Employees at some companies will now be able to carry over up to $500 in their health “flexible spending accounts” — FSAs — from one year to the next, under new rules announced Thursday by the U.S. Treasury and the Internal Revenue Service.
This effectively modifies the long-standing “use-or-lose” rule for these arrangements that enable employees to put aside pre-tax dollars for qualifying health expenses for a given year. Money that goes into FSAs is exempt from income and payroll taxes.
Under the government’s previous rules, any money that was not spent by the end of the year – or by March 15 if the employer adopted a grace period – was forfeited.

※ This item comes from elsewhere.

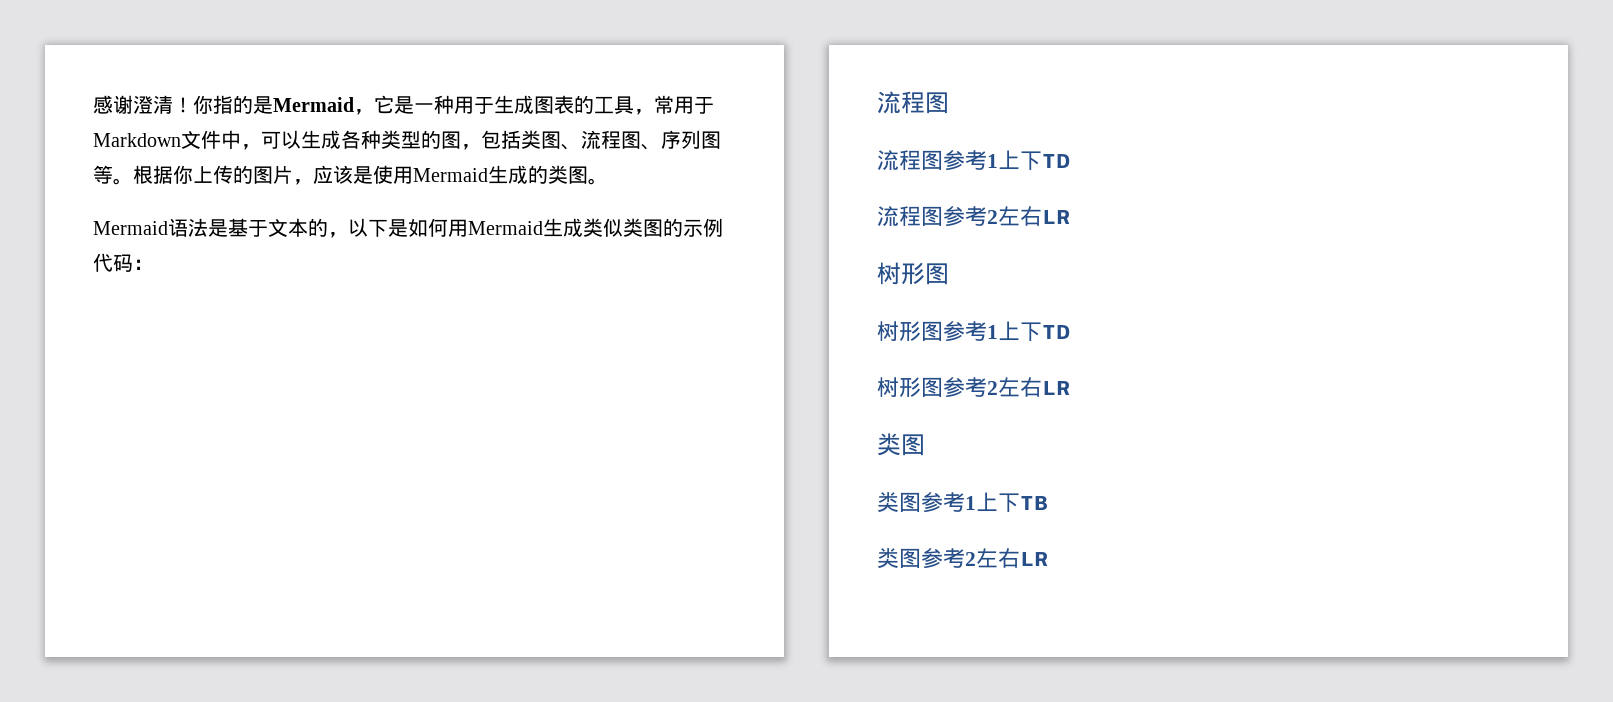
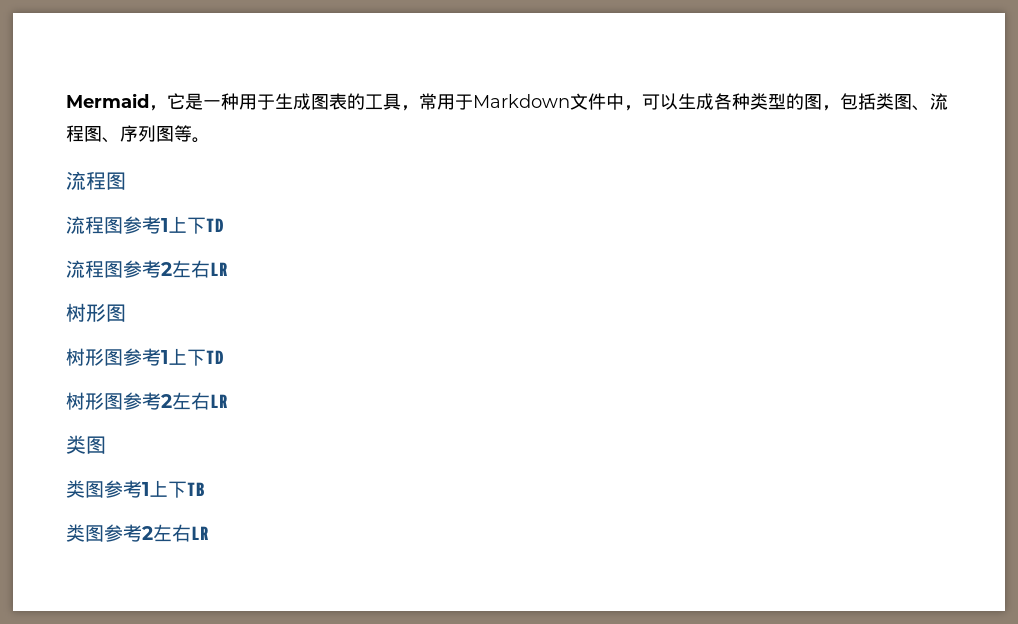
- 感谢澄清！你指的是Mermaid，它是一种用于生成图表的工具，常用于Markdown文件中，可以生成各种类型的图，包括类图、流程图、序列图等。根据你上传的图片，应该是使用Mermaid生成的类图。
- Mermaid语法是基于文本的，以下是如何用Mermaid生成类似类图的示例代码：
+ Mermaid，它是一种用于生成图表的工具，常用于Markdown文件中，可以生成各种类型的图，包括类图、流程图、序列图等。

This use-or-lose rule kept many employees from taking advantage of FSAs. Only 25 percent of eligible workers participate in health care FSAs, according to WageWorks, a California company that administers the plans.
“An overwhelming majority of feedback from individuals, employers, and others requested that the use-or-lose rule for health FSAs be modified,” Treasury officials said in a statement.
Comments focused on the difficulty for employees of predicting future needs for medical expenditures, the need to make FSAs accessible to employees of all income levels, and the desire to minimize incentives for unnecessary spending at the end of the year, Treasury said.
Some plan sponsors may be eligible to adopt a carryover provision as early as plan year 2013.
Additionally, the existing option for plan sponsors to allow employees a grace period after the end of the plan year remains in place. However, a health FSA cannot have both a carryover and a grace period: it can have one or the other or neither.